Я, конечно же, слышал о нем раньше. Я был подающим надежды (а, временами, безнадёжным) писателем-любителем, и на меня оказали большое влияние и впечатлили его работы, опубликованные в различных журналах, посвящённых фантастической литературе, которую я очень любил. В то время он был известен в некоторой степени практически всем читателям таких журналов, как исключительно подкованный писатель историй ужаса. Его стиль принёс ему известность в этой области, хотя даже тогда были те, кто позволял себе насмехаться над гротескностью его тем.
Но я горячо восхищался им. В результате я нанёс дружеский визит мистеру Гордону в его доме. Мы стали друзьями.
Как ни удивительно, этот мечтатель-затворник, похоже, наслаждался моей компанией. Он жил один, не заводил никаких знакомств и не имел иных контактов со своими друзьями, кроме как посредством переписки. Однако список его адресатов был огромен. Он обменивался письмами с авторами и редакторами по всей стране; с потенциальными писателями, честолюбивыми журналистами, мыслителями и студентами во всем мире. Я проник в его окружение — и он, похоже, был доволен дружбой со мной. Излишне говорить, что я был в восторге.
То, что Эдгар Гордон сделал для меня в течение следующих трёх лет, не возможно рассказать должным образом. Его умелая помощь, дружеская критика и сердечная поддержка, наконец, преуспели в том, чтобы сделать из меня писателя, и после этого наши взаимные интересы создали между нами дополнительную связь.
То, что он рассказывал о своих великолепных историях, поражало меня. Нечто подобное я подозревал с самого начала.
Гордон был высоким, худым, угловатым человеком с бледным лицом и глубокими глазами, которые выдавали в нем мечтателя. Его язык был поэтическим и глубоким; его движения были почти сомнамбулистичны в их выработанной неторопливости, как будто разум, который руководил его механическими движениями, был чужим и далёким. По этим знакам, естественно, я мог бы догадаться о его тайне. Но я этого не сделал, и был очень удивлён, когда он первый заговорил об этом.
Эдгар Гордон создал все свои истории на основе снов! Сюжет, постановка и персонажи были продуктом его собственных красочных грёз — все, что ему было нужно, это перенести свои фантазии на бумагу.

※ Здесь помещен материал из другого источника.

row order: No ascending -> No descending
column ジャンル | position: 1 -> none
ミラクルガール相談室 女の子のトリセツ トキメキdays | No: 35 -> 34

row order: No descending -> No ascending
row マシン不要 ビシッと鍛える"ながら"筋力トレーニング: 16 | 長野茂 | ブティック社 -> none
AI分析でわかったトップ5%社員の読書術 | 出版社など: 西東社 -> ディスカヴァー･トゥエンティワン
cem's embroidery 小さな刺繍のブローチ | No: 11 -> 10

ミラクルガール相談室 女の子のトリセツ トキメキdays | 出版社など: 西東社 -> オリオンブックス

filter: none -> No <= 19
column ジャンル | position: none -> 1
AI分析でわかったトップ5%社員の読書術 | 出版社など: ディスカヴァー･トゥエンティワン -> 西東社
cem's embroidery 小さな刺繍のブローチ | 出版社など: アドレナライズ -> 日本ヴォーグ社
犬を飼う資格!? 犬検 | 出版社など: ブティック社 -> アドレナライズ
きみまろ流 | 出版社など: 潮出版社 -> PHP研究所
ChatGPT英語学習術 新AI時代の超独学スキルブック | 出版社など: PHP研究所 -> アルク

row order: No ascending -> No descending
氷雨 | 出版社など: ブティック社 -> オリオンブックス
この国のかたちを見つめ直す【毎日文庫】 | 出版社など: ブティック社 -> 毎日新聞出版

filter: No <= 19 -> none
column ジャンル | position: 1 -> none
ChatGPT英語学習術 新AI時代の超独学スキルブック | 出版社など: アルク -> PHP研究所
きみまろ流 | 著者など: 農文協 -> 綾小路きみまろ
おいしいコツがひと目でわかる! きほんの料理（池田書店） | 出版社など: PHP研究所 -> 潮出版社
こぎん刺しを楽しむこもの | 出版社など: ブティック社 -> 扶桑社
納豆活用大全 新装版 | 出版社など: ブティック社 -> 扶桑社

Позже я узнал, что это не совсем уникальное явление. Покойный Эдвард Лукас Уайт утверждал, что написал несколько книг, основываясь исключительно на сновиденных фантазиях. Г. Ф. Лавкрафт произвел на свет целый ряд великолепных рассказов, вдохновлённый аналогичным источником. И, конечно же, Кольридж увидел своего Кубла-хана во снах. Психология полна примеров, свидетельствующих о возможности ночного вдохновения. Но тем, что делало признание Гордона настолько странным, были некоторые личные особенности, связанные с его собственными стадиями сна. Он совершенно серьёзно утверждал, что может закрыть глаза в любое время, позволить себе расслабиться в сонной позе — и грезить столько, сколько нужно. Не имело значения, было ли это сделано днём или ночью, спал ли он пятнадцать часов или пятнадцать минут. Он казался особенно восприимчивым к подсознательным впечатлениям.

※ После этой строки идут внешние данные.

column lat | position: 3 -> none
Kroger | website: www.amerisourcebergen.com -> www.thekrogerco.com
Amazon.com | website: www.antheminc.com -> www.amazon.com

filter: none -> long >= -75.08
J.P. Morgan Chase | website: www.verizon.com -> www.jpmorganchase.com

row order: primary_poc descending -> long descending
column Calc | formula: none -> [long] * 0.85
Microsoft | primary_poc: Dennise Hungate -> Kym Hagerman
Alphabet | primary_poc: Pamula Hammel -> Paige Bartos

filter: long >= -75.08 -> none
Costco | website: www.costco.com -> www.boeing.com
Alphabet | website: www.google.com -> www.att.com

Мои небольшие исследования в области психологии заставили меня поверить, что это была форма самогипноза, и что его быстрые погружения в сон были действительно определённой стадией месмерического просачивания, во время которого субъект был открыт для любого внушения.
Побуждаемый интересом, я очень внимательно расспрашивал его о содержании этих снов. Поначалу, как только я рассказал ему о своих собственных мыслях на этот счёт, он отвечал охотно. Он поведал несколько из них мне, и я записал их в блокнот для будущего анализа.

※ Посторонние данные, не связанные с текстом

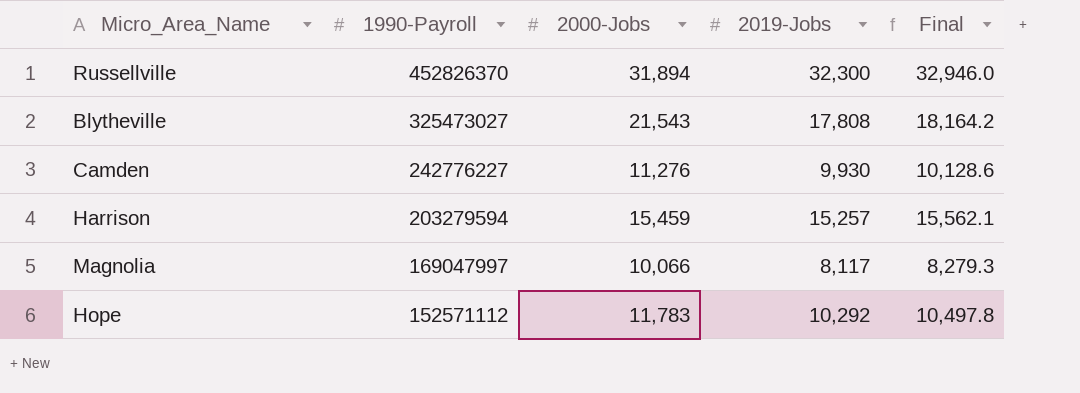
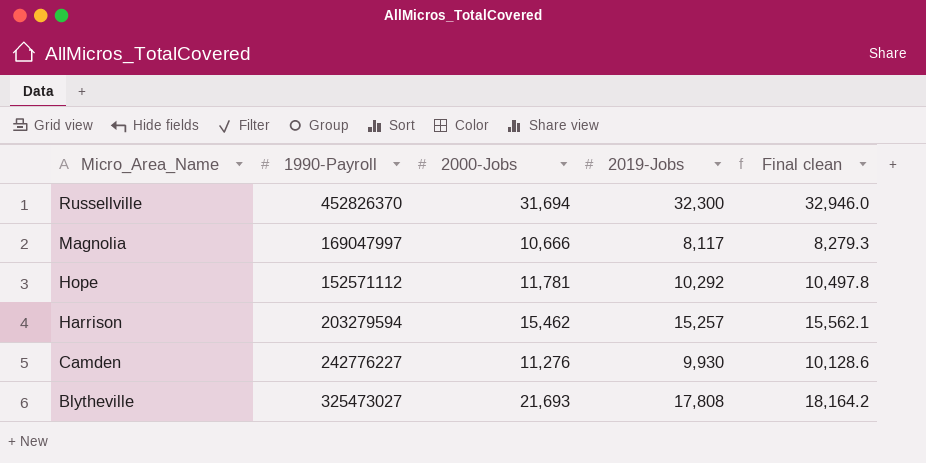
row order: 1990-Payroll descending -> Micro_Area_Name descending
column name: Final -> Final clean
Russellville | 2000-Jobs: 31,894 -> 31,694
Magnolia | 2000-Jobs: 10,066 -> 10,666
Hope | 2000-Jobs: 11,783 -> 11,781
Harrison | 2000-Jobs: 15,459 -> 15,462
Blytheville | 2000-Jobs: 21,543 -> 21,693

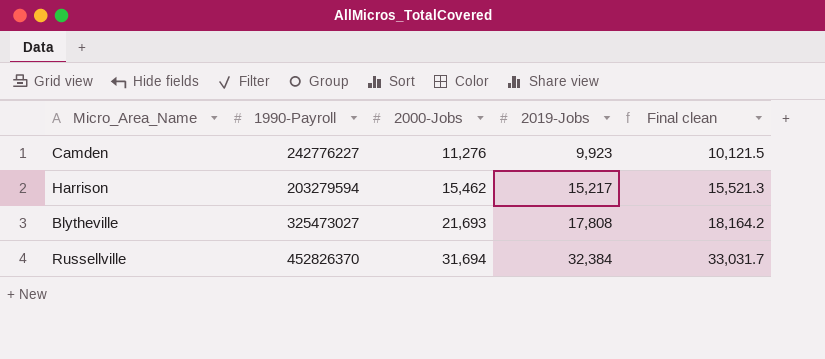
row order: Micro_Area_Name descending -> 2000-Jobs ascending
row Magnolia: 169047997 | 10,666 | 8,117 | 8,279.3 -> none
row Hope: 152571112 | 11,781 | 10,292 | 10,497.8 -> none
Camden | 2019-Jobs: 9,930 -> 9,923
Camden | Final clean: 10,128.6 -> 10,121.5
Harrison | 2019-Jobs: 15,257 -> 15,217
Harrison | Final clean: 15,562.1 -> 15,521.3
Russellville | 2019-Jobs: 32,300 -> 32,384
Russellville | Final clean: 32,946.0 -> 33,031.7

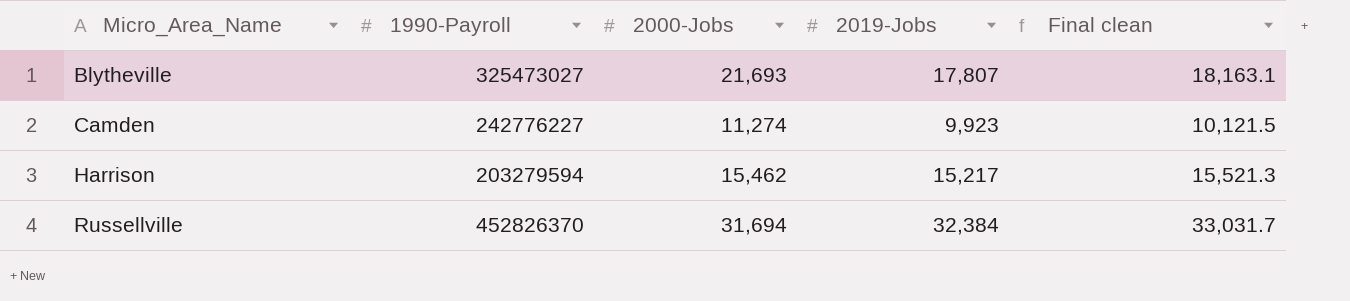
row order: 2000-Jobs ascending -> Micro_Area_Name ascending
Blytheville | 2019-Jobs: 17,808 -> 17,807
Blytheville | Final clean: 18,164.2 -> 18,163.1
Camden | 2000-Jobs: 11,276 -> 11,274

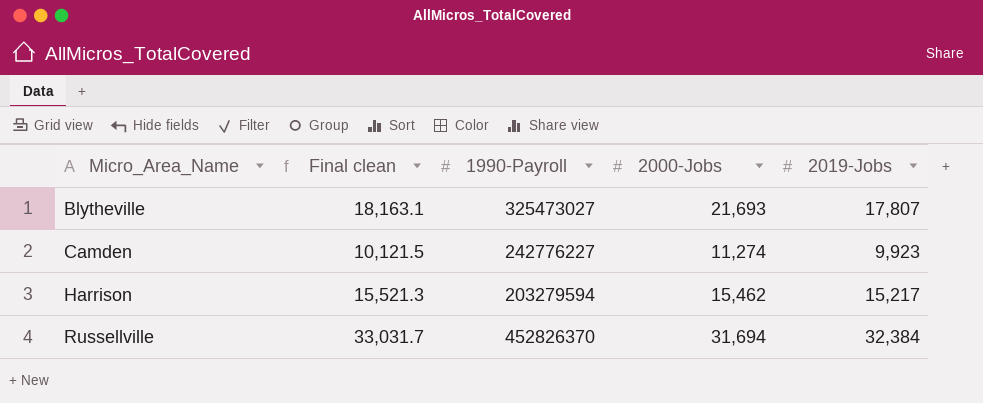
column Final clean | position: 5 -> 2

Фантазии Гордона были далеки от обычных фрейдистских сублимаций и разновидностей вытеснения. В них не было различимых скрытых моделей желаний или символических аспектов. Они были чем-то чуждым. Он рассказал мне, как ему приснился сон, лёгший в основу его знаменитой истории о Горгулье; о посещённых им чёрных городах, расположенных на причудливых внешних окоёмах пространства, и о их странных обитателях, которые говорили с ним с бесформенных престолов, существовавших вне всякой материи. Его яркие описания ужасающей странной геометрии и ультра-земных форм жизни убедили меня в том, что он обладал необычным разумом, способным породить такие жуткие и тревожные тени.
Лёгкость, с которой он вспоминал яркие детали своих снов, также была необычной. Казалось, что он вообще не видел размытых ментальных образов; он помнил каждую деталь из снов, которые видел, возможно, несколько лет назад. Время от времени он замалчивал часть своих описаний, говоря в своё оправдание, что «невозможно вразумительно описать эти вещи человеческой речью». Он утверждал, что видел и понимал многое из того, что невозможно изобразить в трёхмерном виде, и что во снах он мог чувствовать цвета и слышать ощущения.